Pada setiap stasiun memiliki nilai keanekaragaman (H’) yang rendah, yaitu kurang dari 3.32 yang berarti jumlah spesies yang menempati daerah tersebut tidak banyak. Indeks keseragaman tertinggi berada pada stasiun II dan yang terendah pada stasiun III. Nilai dominansi tertinggi terdapat pada stasiun III dan yang terendah pada stasiun II. Semakin kecil nilai keseragaman mengindikasikan adanya dominansi yang menyebabkan penyebaran jenis tidak merata. Spesies yang
mendominasi adalah P. viridis. Adanya
dominansi menunjukkan kondisi lingkungan di wilayah tersebut sangat menguntungkan
dalam mendukung pertumbuhan populasi (P.
viridis).
Hasil perhitungan indeks similaritas menunjukkan bahwa terdapat kesamaan nilai tertinggi pada stasiun II-III, II-IV, dan III-IV. Stasiun II-III memiliki spesies-spesies seperti Gafrarium disper, G. divaricatum, dan Tapes bruguieri. Stasiun II-IV memiliki spesies yang sama seperti Mactra plicataria, Brachiodontes bilocularis, dan G. divaricatum. Stasiun III-IV memiliki spesies yang sama seperti P. viridis dan G. divaricatum. Nilai kemiripan yang mendekati 1 mengindikasikan bahwa keseragaman jenis pada suatu komunitas cenderung sama (Brower & Zar 1977). Tingginya nilai ini kemungkinan disebabkan oleh kemiripan substrat dari stasiun II, III, dan IV yaitu berupa pecahan cangkang dan serpihan karang pada stasiun II dan stasiun IV, substrat pasir dengan pecahan cangkang pada stasiun III.

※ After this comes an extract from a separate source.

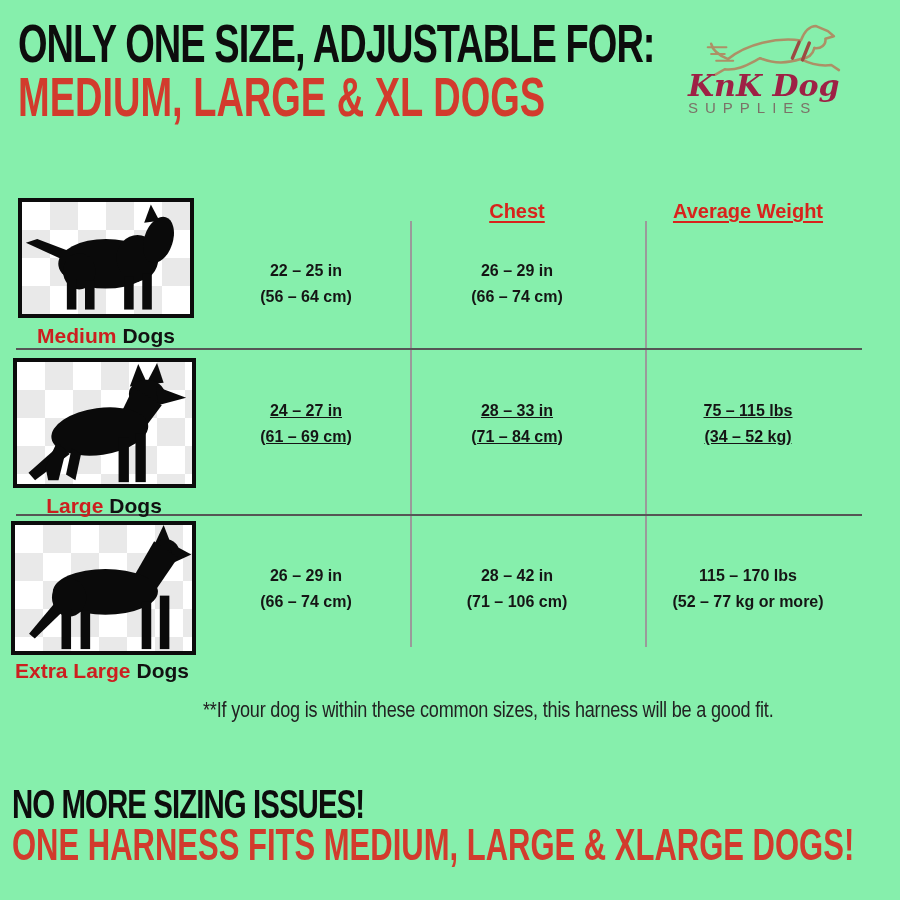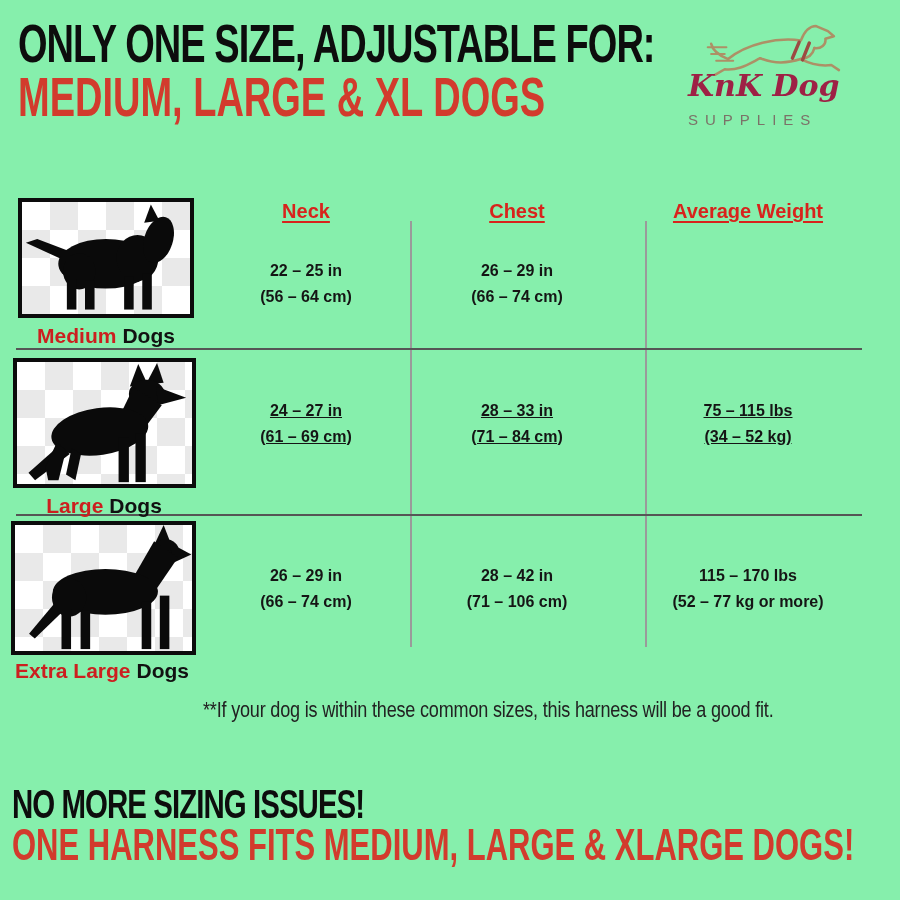"SUPPLIES" .logo-sub { margin-top: 12px -> 0 }
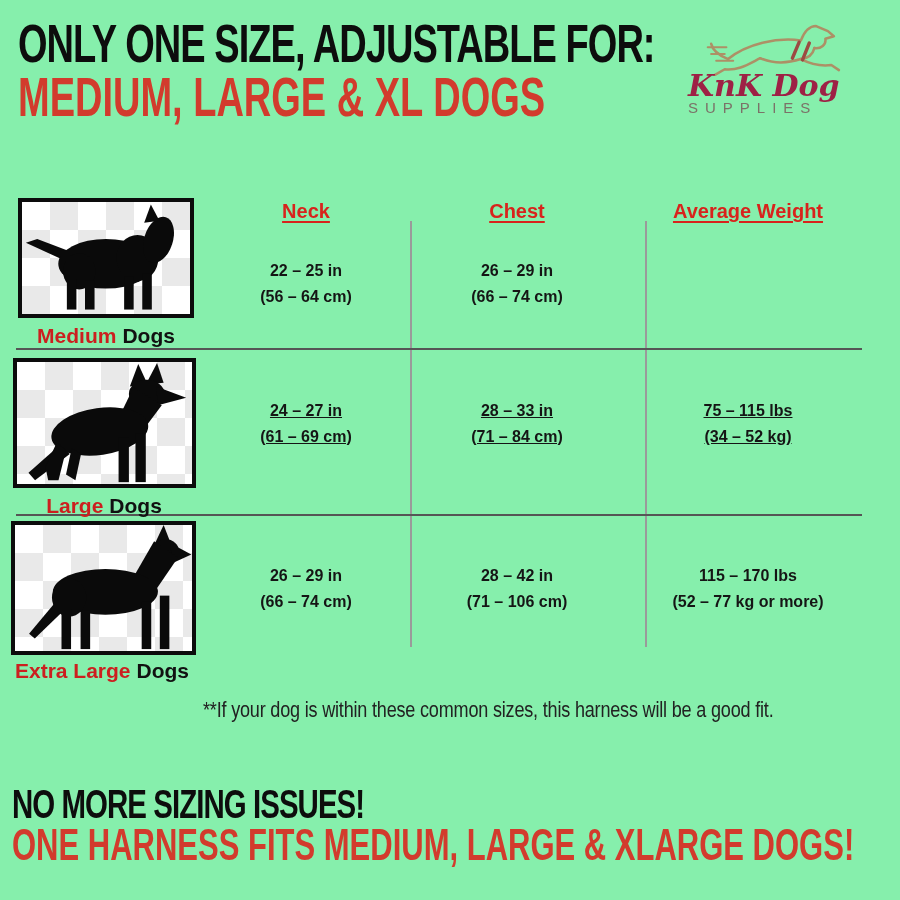"Neck" div.colhead { html: <div>Neck</div> -> none }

Indeks Nilai Penting (INP) tertinggi
terdapat pada jenis P. viridis. Jenis ini
ditemukan melimpah pada daerah pengamatan dengan karakteristik habitat perairan berupa pasir, pecahan cangkang, dan karang. INP terendah ditemukan pada Barbatia antiquata. Hal ini disebabkan oleh terbatasnya penyebaran dan keberadaan jenis-jenis tersebut. INP terendah juga didapat pada Sp.1 dan Sp.2, hal ini lebih cenderung pada tidak teridentifikasinya 2 individu tersebut.
Berdasarkan Keputusan Menteri Kependudukan dan Lingkungan Hidup No.2 Tahun 1988 tentang Baku Mutu Air Laut untuk Kehidupan Biota Laut menunjukkan bahwa kondisi lingkungan di pesisir pantai Pulau Panjang dan Pulau Tarahan masih dalam batas optimal untuk kehidupan bivalvia.